Incoming U.S. President Teddy Roosevelt assigns wry Secret Service Agent Joseph St. Clair, a former Rough Rider, the task of protecting first daughter Alice. The two strike immediate humorous sparks: she scolds him for calling her “Princess” and gives him pause by rolling her own handmade cigarette. St. Clair, who narrates in a brash first-person, gives as well as he gets from the outspoken Alice. She’s anxious to take in the snakes at the zoo and talk to the fiery revolutionary Emma Goldman, who she believes has information about Leon Czolgosz, the man who elevated Vice President Roosevelt to the White House by killing President William McKinley. Although she acknowledges that she’s an anarchist like Czolgosz, Goldman assures Alice that she had no knowledge of his plans, but shares what she’s heard about the assassination. The curiosity of the first daughter is piqued, and she undertakes her own idiosyncratic probe. With St. Clair running interference, she questions hard-drinking police captain Michael O’Hara, Chinese crime boss Mr. Zhao, and Mafioso Don Abruzzo. St.

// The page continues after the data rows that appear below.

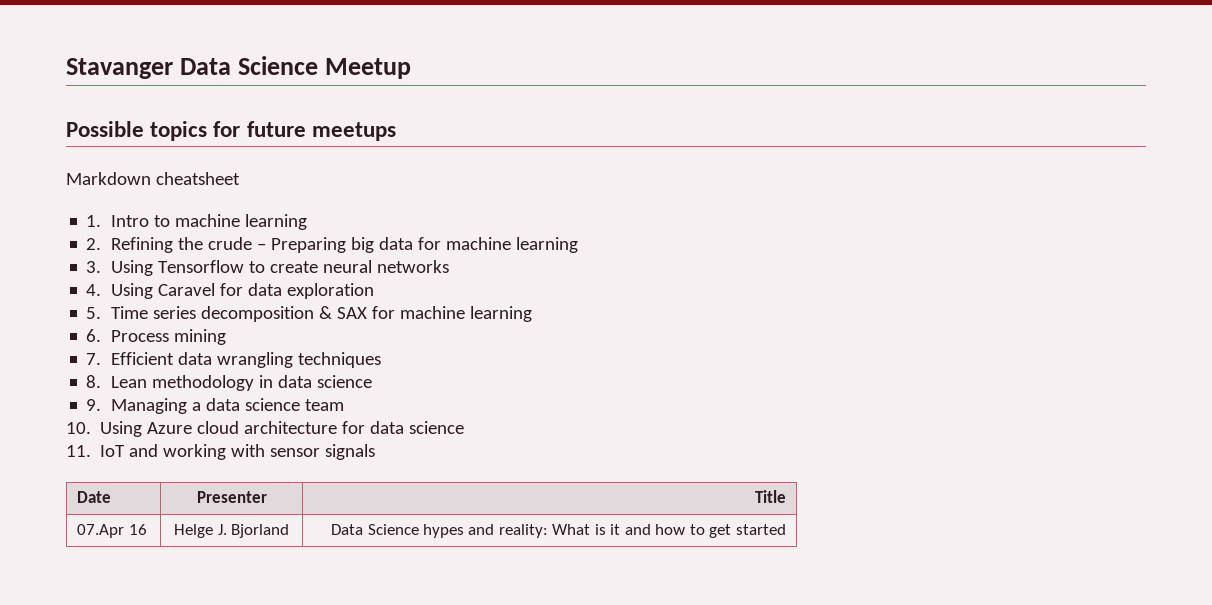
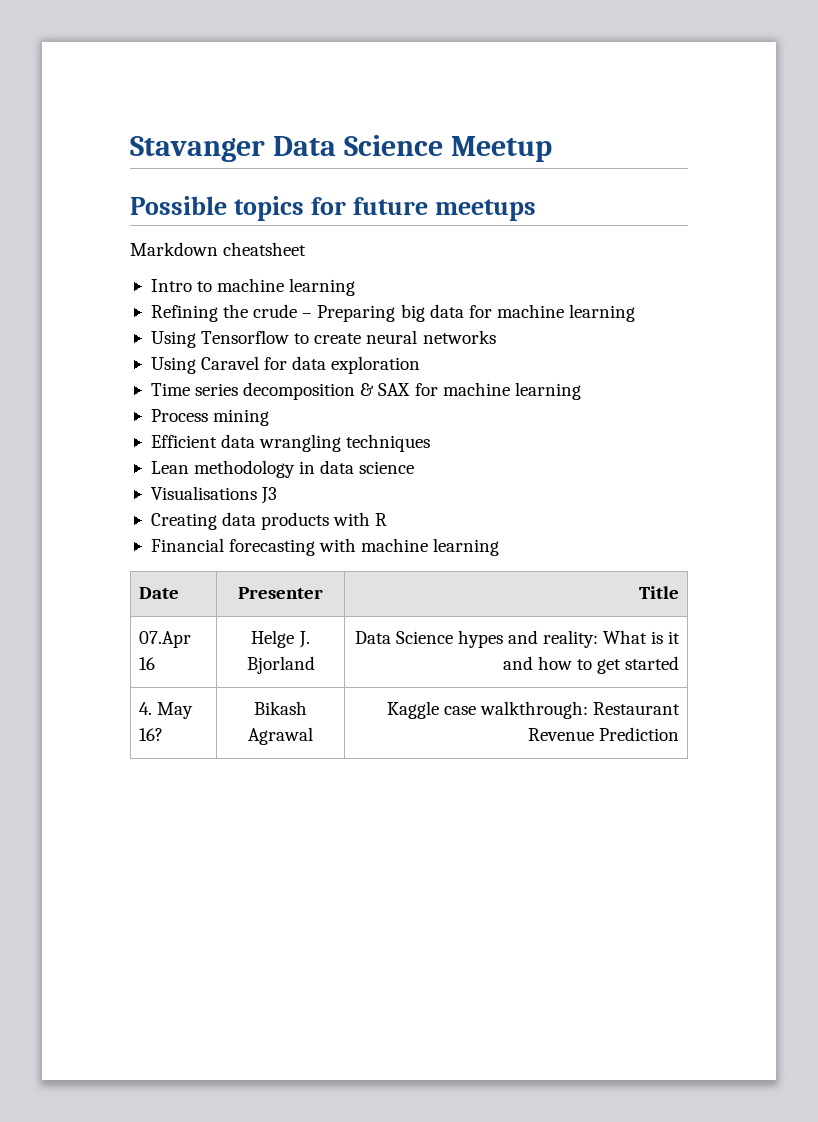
- 1. Intro to machine learning
+ Intro to machine learning
- 2. Refining the crude – Preparing big data for machine learning
+ Refining the crude – Preparing big data for machine learning
- 3. Using Tensorflow to create neural networks
+ Using Tensorflow to create neural networks
- 4. Using Caravel for data exploration
+ Using Caravel for data exploration
- 5. Time series decomposition & SAX for machine learning
+ Time series decomposition & SAX for machine learning
- 6. Process mining
+ Process mining
- 7. Efficient data wrangling techniques
+ Efficient data wrangling techniques
- 8. Lean methodology in data science
+ Lean methodology in data science
- 9. Managing a data science team
- 10. Using Azure cloud architecture for data science
- 11. IoT and working with sensor signals
+ Visualisations J3
+ Creating data products with R
+ Financial forecasting with machine learning
+ 4. May 16? | Bikash Agrawal | Kaggle case walkthrough: Restaurant Revenue Prediction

Clair is skeptical of the value of the possibly random information Alice gathers, but she fervently believes she’s getting closer to the shadowy figure known as the Archangel, who may be at the center of a conspiracy that felled McKinley.
The first daughter’s lively personality, her chemistry with her Secret Service agent, and Koreto’s (Death Among Rubies, 2016, etc.) detailed knowledge of turn-of-the century New York City make for an entertaining series debut.